Abusers tend to use the same playbook: placate their prey, and then make excuses why the prey is worthy of abuse until the prey is worn down.  The cycle continues until the prey finds a way to stop it.  The abuser, typically, doesn’t have a reason or will to stop.  So, how does the abused end this cycle?  It’s never easy.  This is one of those cases.  

How to Deal With Abusive Mother

Dear Polite One, 

Typically, when someone comes to visit, a host would plan enjoyable activities, choose restaurants to visit, tourist activities based on the guest's preferences.  However, this host doesn't want to even be in the same room with the impending guest, let alone host her.  
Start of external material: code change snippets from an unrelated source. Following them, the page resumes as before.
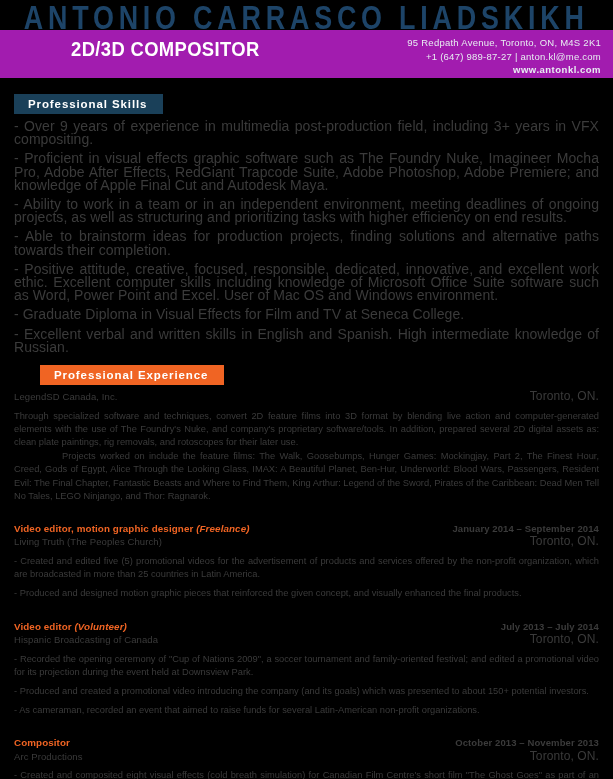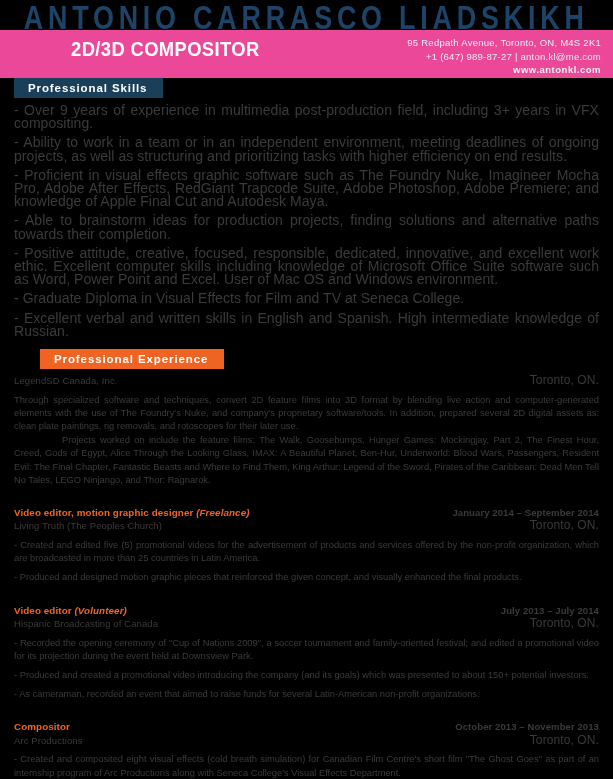"2D/3D COMPOSITOR" .header-band { background: #ec4899 -> #a21caf }
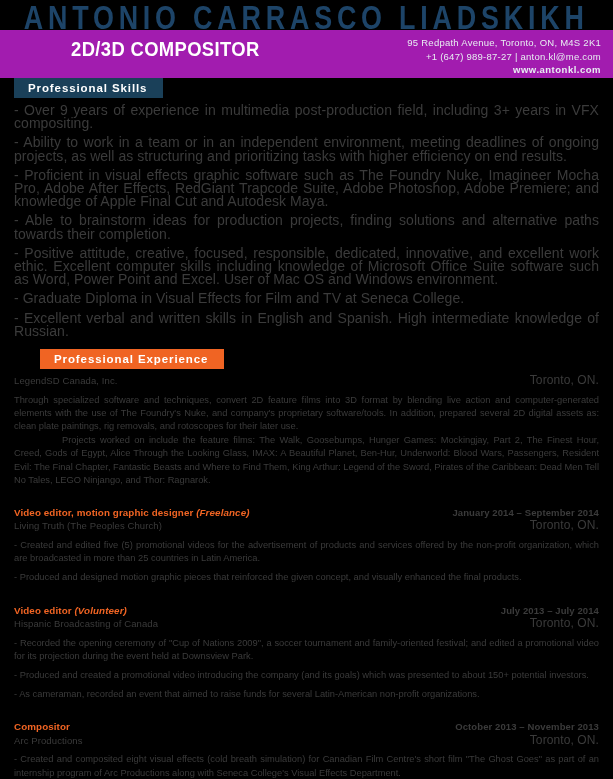"Professional Skills" .sec-skills { padding-top: 0 -> 16px }
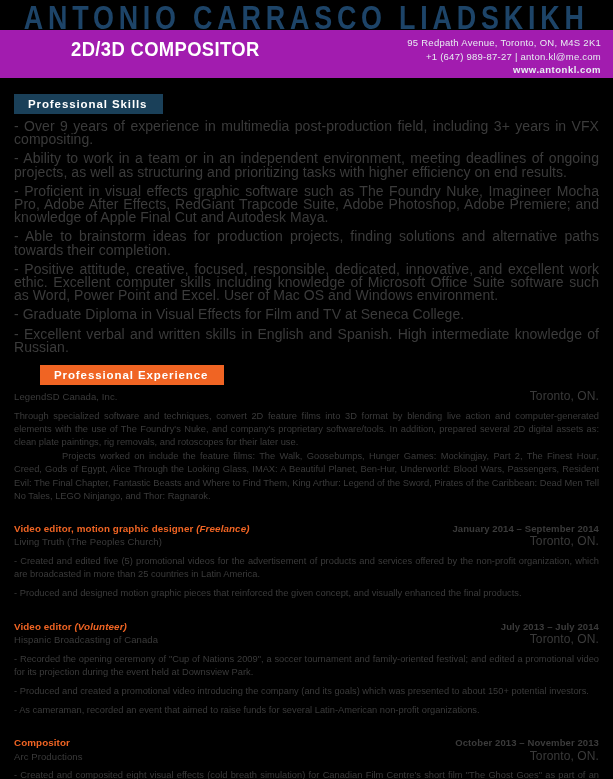"- Ability to work in" div.bullet { order: before "- Proficient in visual effects" -> after "- Proficient in visual effects" }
My abusive mother is coming to visit me, even though we haven't spoken in two years, and she continues to abuse my siblings.  I stuck up for my siblings and there was a huge fight.  She acts as if nothing has transpired between us.  I didn't invite her, but she bought her plane ticket and plans on staying with me for a week. What in the hell do I do with her?  

Miserable and Stressed 

Dear Miserable and Stressed,  

I see only two clear choices.  One is to pretend that there is no continuing abuse and you two are fine. In the end, you might have some sort of relationship with your mother, albeit a difficult one.  The other choice is to be honest and tell your mother that you cannot have a relationship with her until she seeks help.  There is nothing wrong with telling her to cancel her visit based on her abusive nature. This is an option.   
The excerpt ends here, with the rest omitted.